* EXERCISE OBJECTIVE
Below are some records; quote exactly the lines from the one that contains "Zentrum für Arbeitsfragen" through the one that contains "Department. WP. 08.08.", inclusive, and no others.

* DATA SHOWN
╭──

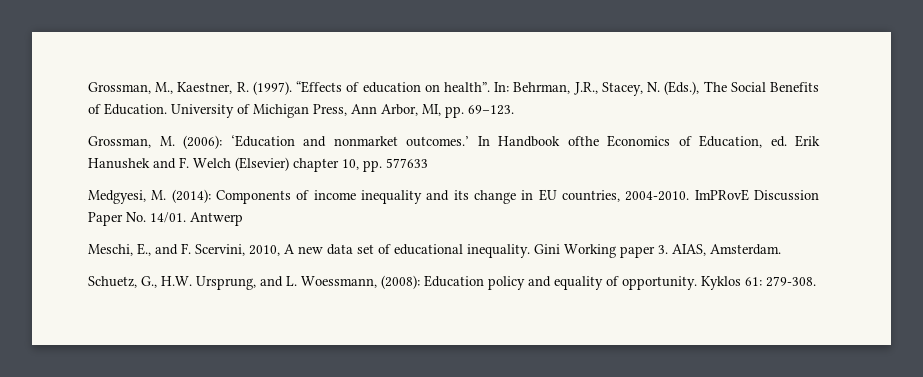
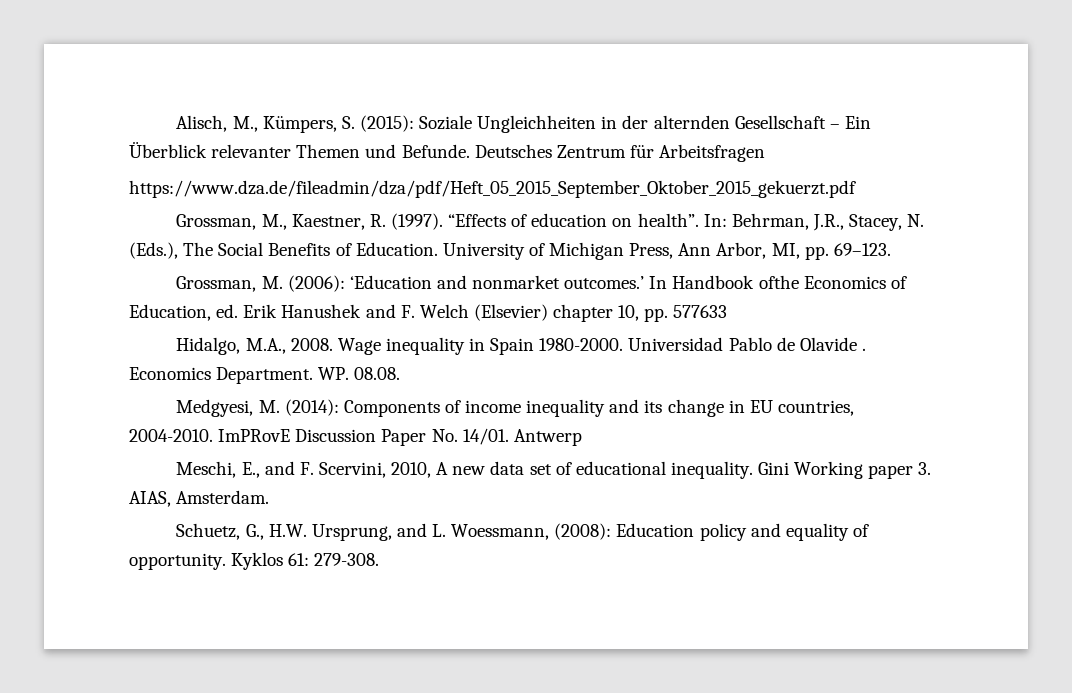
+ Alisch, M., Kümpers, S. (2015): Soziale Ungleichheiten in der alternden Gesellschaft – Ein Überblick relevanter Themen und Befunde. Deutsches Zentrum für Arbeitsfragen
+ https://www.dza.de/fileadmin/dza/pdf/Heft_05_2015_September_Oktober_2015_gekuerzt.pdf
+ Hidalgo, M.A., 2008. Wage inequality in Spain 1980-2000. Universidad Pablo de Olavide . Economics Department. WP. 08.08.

╰──
╭──

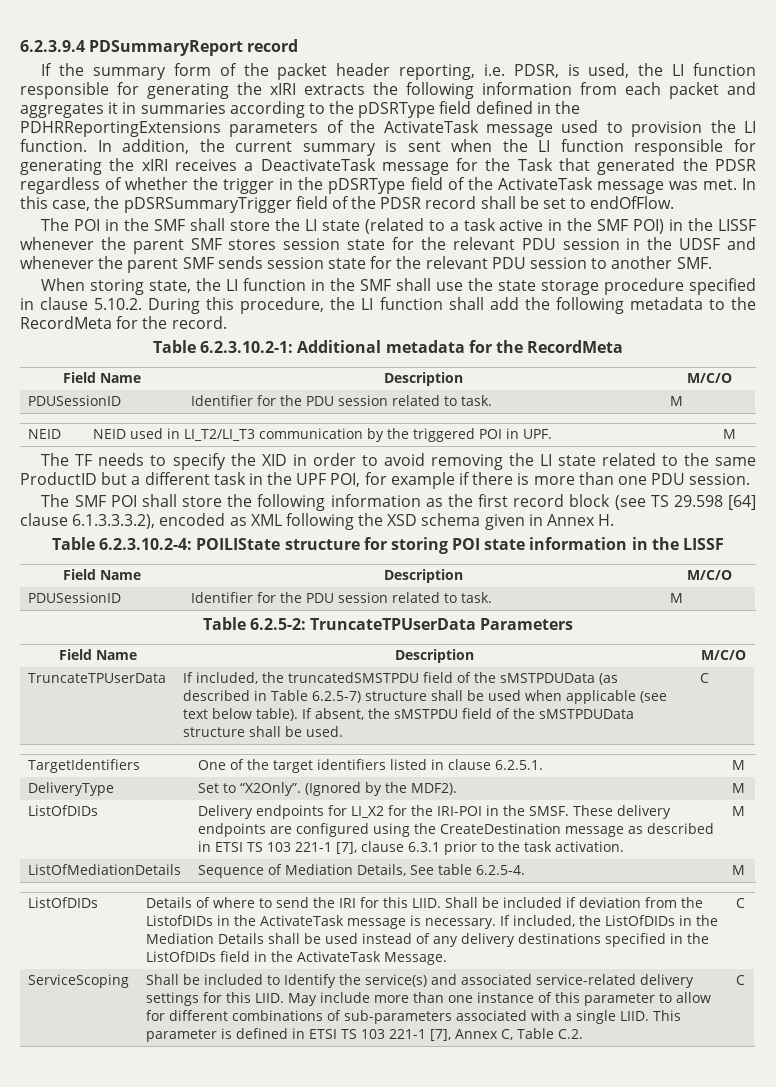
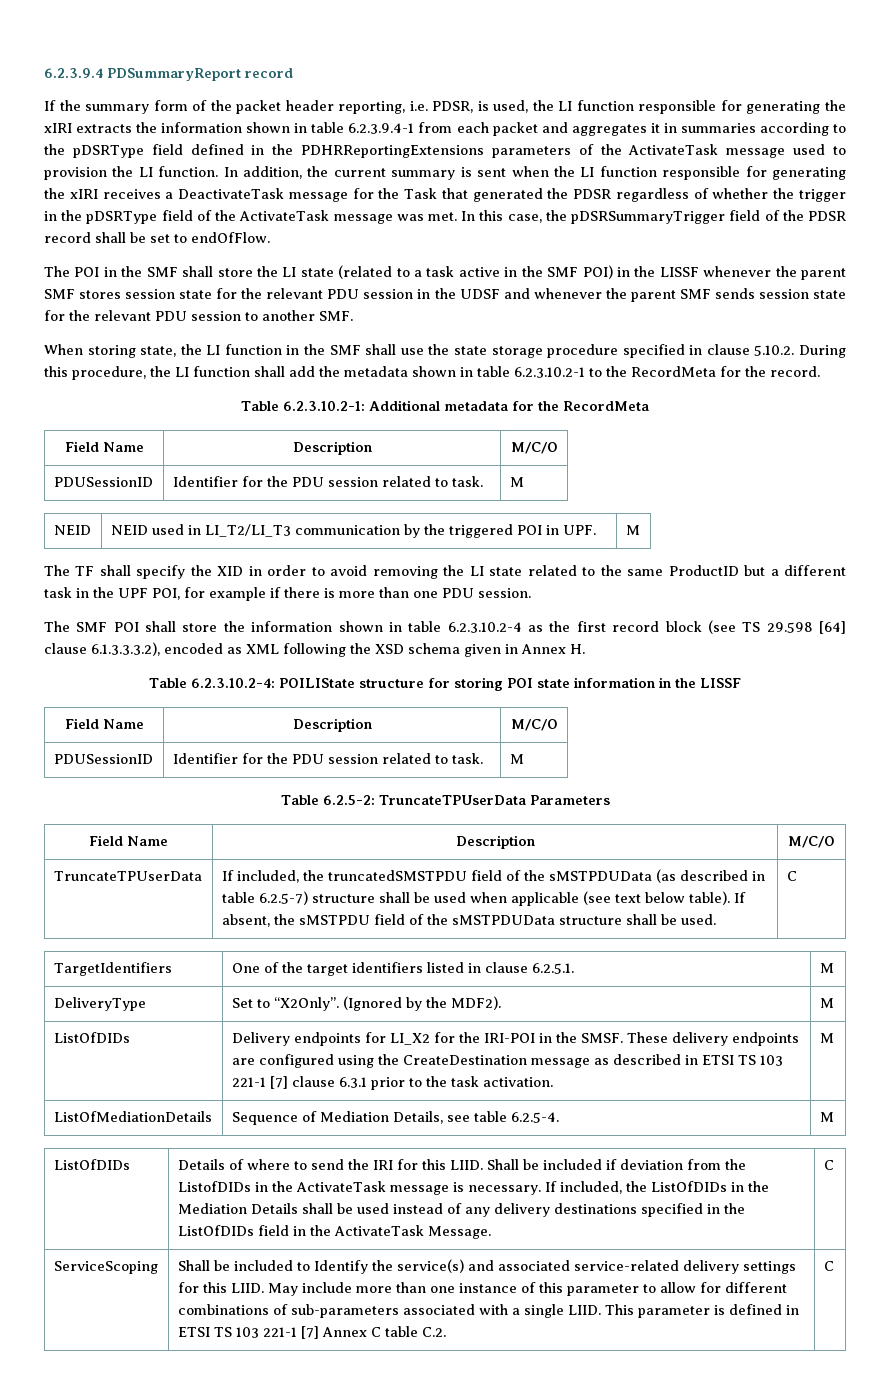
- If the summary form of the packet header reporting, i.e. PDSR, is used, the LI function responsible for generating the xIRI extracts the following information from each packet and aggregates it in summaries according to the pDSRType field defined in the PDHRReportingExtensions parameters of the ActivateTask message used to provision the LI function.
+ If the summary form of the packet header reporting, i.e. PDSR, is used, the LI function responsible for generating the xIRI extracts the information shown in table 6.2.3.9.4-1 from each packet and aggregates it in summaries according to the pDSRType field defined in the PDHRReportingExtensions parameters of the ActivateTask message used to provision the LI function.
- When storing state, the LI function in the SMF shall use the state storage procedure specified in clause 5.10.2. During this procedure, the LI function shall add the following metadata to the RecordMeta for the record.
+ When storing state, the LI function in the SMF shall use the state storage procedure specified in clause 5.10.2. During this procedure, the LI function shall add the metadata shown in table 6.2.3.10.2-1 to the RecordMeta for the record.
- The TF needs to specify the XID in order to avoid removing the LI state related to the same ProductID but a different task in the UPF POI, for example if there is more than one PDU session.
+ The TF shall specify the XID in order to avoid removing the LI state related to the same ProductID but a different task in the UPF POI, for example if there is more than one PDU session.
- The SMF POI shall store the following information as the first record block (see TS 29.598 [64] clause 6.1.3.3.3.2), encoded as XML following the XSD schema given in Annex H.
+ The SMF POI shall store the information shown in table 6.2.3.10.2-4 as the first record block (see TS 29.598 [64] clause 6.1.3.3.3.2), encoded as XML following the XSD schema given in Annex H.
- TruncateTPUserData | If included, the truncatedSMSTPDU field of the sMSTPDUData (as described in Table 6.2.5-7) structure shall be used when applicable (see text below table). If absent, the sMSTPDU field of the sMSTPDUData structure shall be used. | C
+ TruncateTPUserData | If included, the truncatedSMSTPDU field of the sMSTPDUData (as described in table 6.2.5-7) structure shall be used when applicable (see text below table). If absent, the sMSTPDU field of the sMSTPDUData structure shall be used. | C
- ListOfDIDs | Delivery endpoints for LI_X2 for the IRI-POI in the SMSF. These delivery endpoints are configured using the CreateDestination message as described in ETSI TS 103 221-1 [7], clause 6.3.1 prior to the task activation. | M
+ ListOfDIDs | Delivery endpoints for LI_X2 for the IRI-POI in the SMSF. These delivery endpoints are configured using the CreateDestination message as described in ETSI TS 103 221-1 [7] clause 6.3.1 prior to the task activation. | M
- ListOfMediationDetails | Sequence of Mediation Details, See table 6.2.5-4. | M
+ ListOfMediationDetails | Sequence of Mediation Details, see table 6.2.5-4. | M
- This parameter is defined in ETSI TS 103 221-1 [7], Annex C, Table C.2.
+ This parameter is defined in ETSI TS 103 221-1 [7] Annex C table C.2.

╰──

* RESULT
+ Alisch, M., Kümpers, S. (2015): Soziale Ungleichheiten in der alternden Gesellschaft – Ein Überblick relevanter Themen und Befunde. Deutsches Zentrum für Arbeitsfragen
+ https://www.dza.de/fileadmin/dza/pdf/Heft_05_2015_September_Oktober_2015_gekuerzt.pdf
+ Hidalgo, M.A., 2008. Wage inequality in Spain 1980-2000. Universidad Pablo de Olavide . Economics Department. WP. 08.08.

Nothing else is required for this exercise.